Given data: Begin
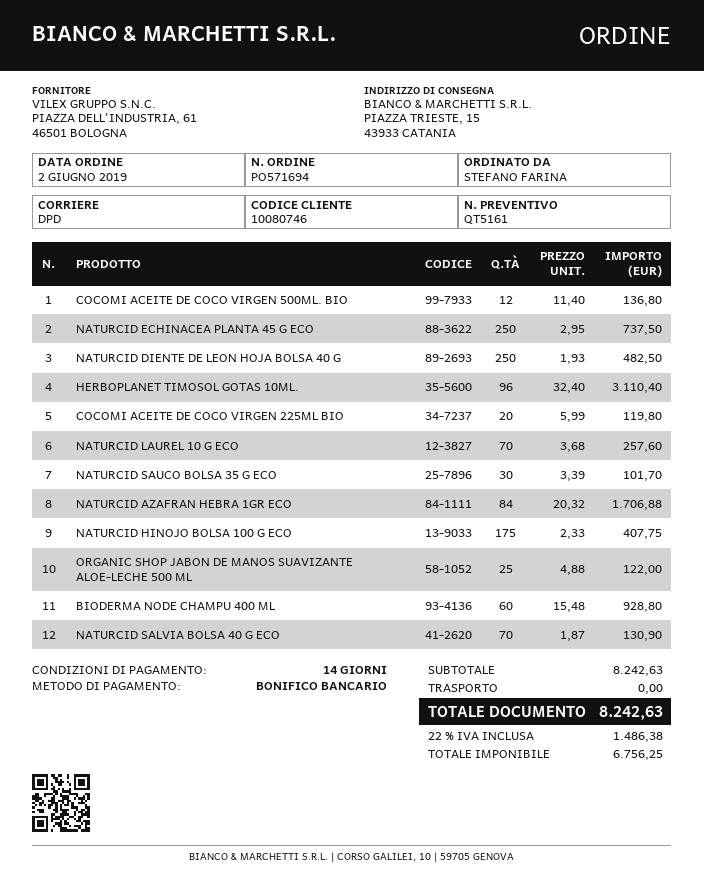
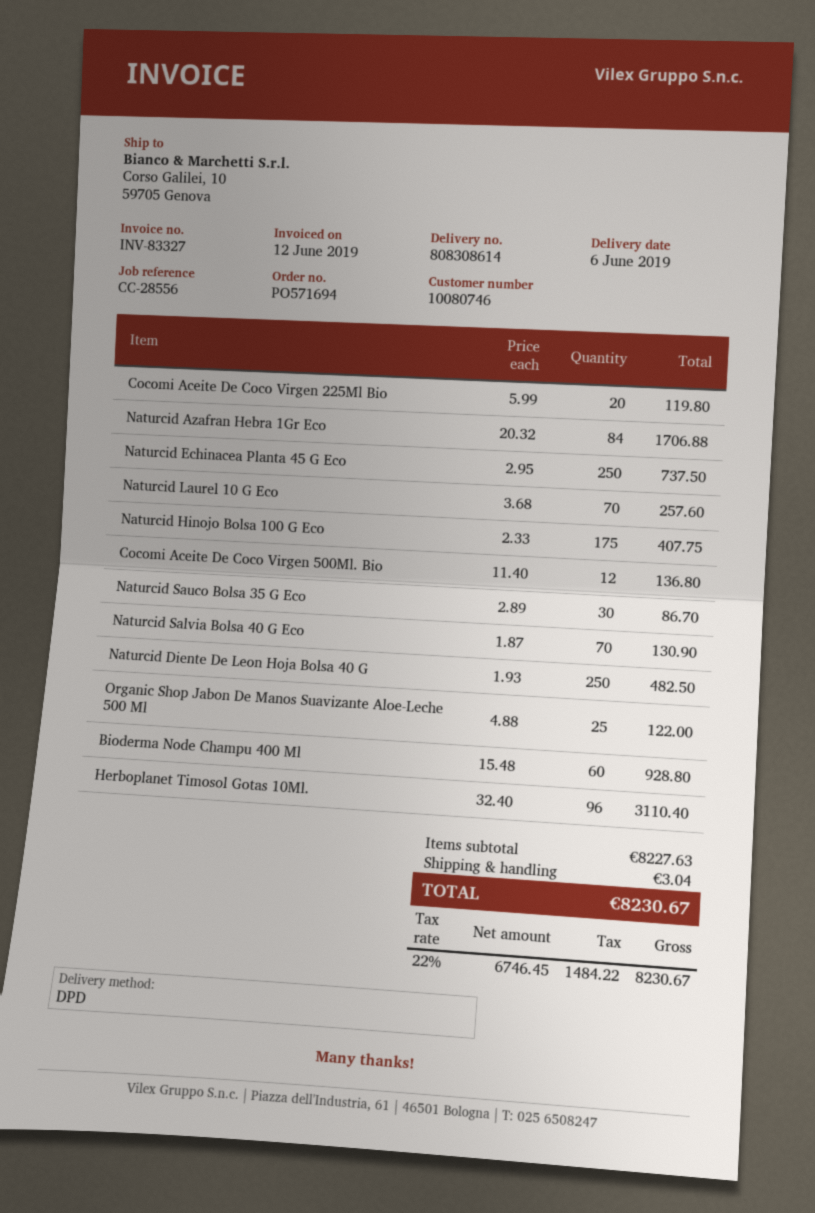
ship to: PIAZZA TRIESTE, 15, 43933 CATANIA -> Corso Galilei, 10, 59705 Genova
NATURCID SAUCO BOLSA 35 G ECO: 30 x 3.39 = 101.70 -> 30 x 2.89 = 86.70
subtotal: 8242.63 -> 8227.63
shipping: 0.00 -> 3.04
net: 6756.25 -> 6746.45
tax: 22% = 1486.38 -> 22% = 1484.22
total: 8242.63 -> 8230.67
Given data: End
#### What this task involves:
Transcribe all of the material exactly, leaving out whatever pictures it contains.

#### Response for this exercise:
ship to: PIAZZA TRIESTE, 15, 43933 CATANIA -> Corso Galilei, 10, 59705 Genova
NATURCID SAUCO BOLSA 35 G ECO: 30 x 3.39 = 101.70 -> 30 x 2.89 = 86.70
subtotal: 8242.63 -> 8227.63
shipping: 0.00 -> 3.04
net: 6756.25 -> 6746.45
tax: 22% = 1486.38 -> 22% = 1484.22
total: 8242.63 -> 8230.67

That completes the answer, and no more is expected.